In consequence, it hardly matters the extent to which the filmmaker had to rack his brains to get his movie up and running. And if he enjoyed fitting all the effects together, that doesn't matter either. On reading Flaubert's Madame Bovary, no*-*one wants to sense how much he sweated over it. Nor feel in Sentimental Education all the struggles he had to get it to work. Among us Westerners, work and the pleasure of work do not enjoy much of a reputation. In fact, art was long judged by how far the artist managed to cover up all marks of toil. And there are good reasons for this: the pleasure we derive from a movie by Hitchcock or Bresson in no way an echo or an extension of whatever the filmmaker gained from working on it. They differ in nature.

All the same, filmmakers can have fun, and, more oddly still, the pleasure they experience can filter down to us. Indeed, perhaps the most worthwhile message of Renoir, Rouch, Ford, and Rivette is how they make share in their pleasure (...) 

One has to have seen Cassavetes explain how he filmed Faces, shot and edited entirely in his house on Woodrow Wilson Drive in Hollywood, to understand that pleasure alone -- a tough kind of pleasure, with its share of anguish and doubt -- can account for the extraordinary energy, the insatiable appetite for life that courses through even his most tormented movies.

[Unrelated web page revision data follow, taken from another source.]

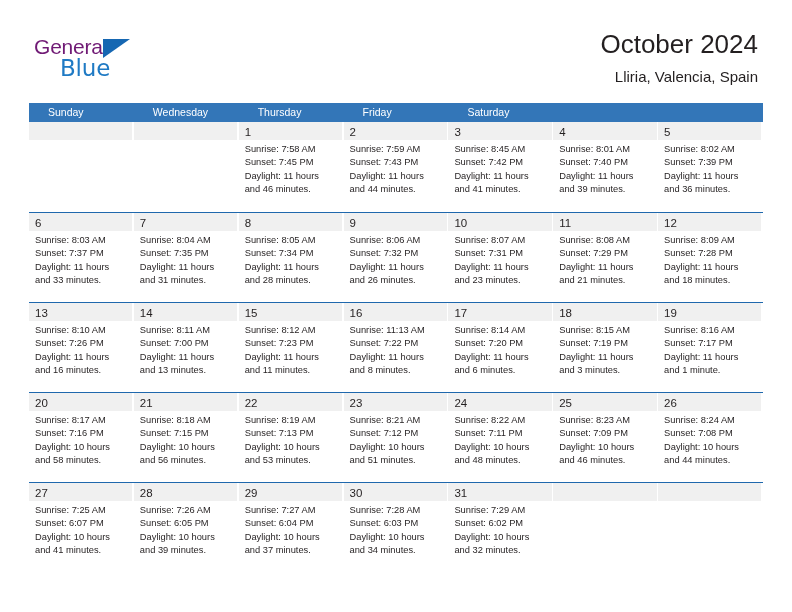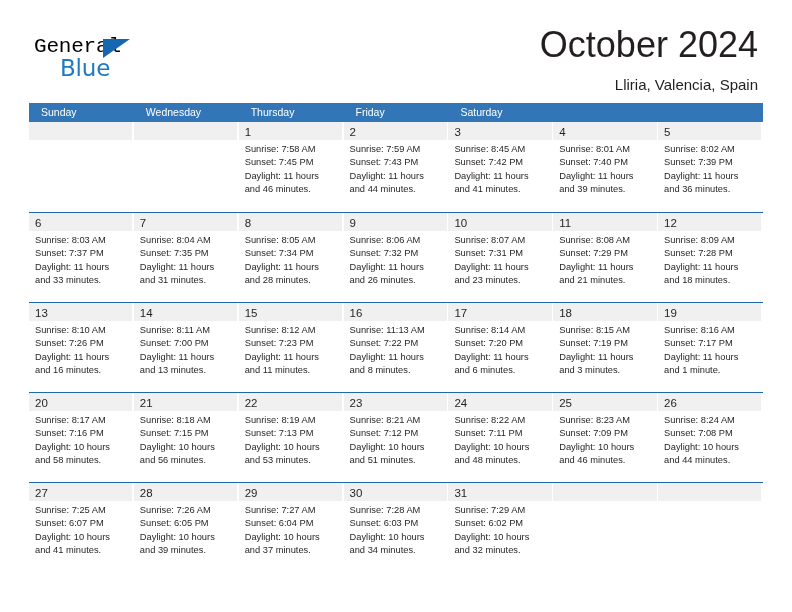"General" .logo-general { color: #000000 -> #701a75; font-family: Liberation Mono, monospace -> Liberation Sans, sans-serif }
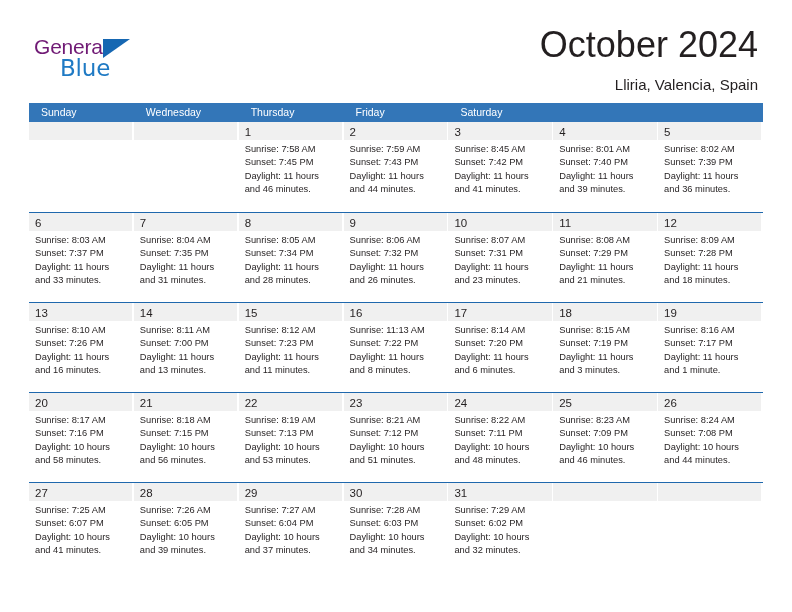"October 2024" .cal-title { font-size: 36px -> 26px }
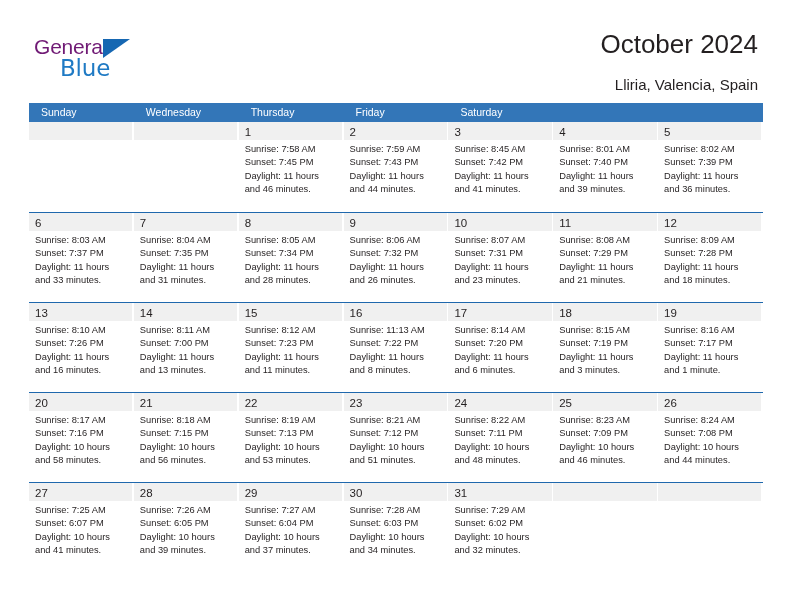"Lliria, Valencia, Spain" .cal-subtitle { margin-top: 13px -> 5px }
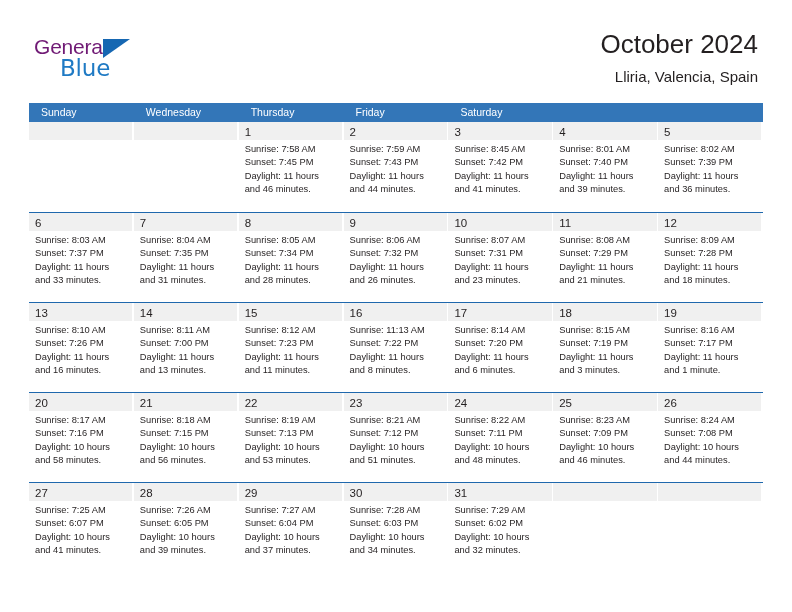"Sunday" .weekday-cell { padding-left: 12px -> 19px }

There is finally another kind of pleasure which few filmmakers are prepared to quite relinquish and which stems at the same time from the fairground origins of cinema and from its roots in the mechanical. It's the pleasure of turning the crank, which modern movie cameras long ago relegated to the broom cupboard, but which filmmakers can still mimic in the editing suite by making that little steam train that arrived one day in 1895 at Le Ciotat station travel back and forth on a Moritone flatbed. 

An innocent but deathless pleasure that has something of the far-off delights of childhood, when as babies we were so enchanted by those strange birds that flew just above our heads and which little by little we discovered were our hands.

ASL.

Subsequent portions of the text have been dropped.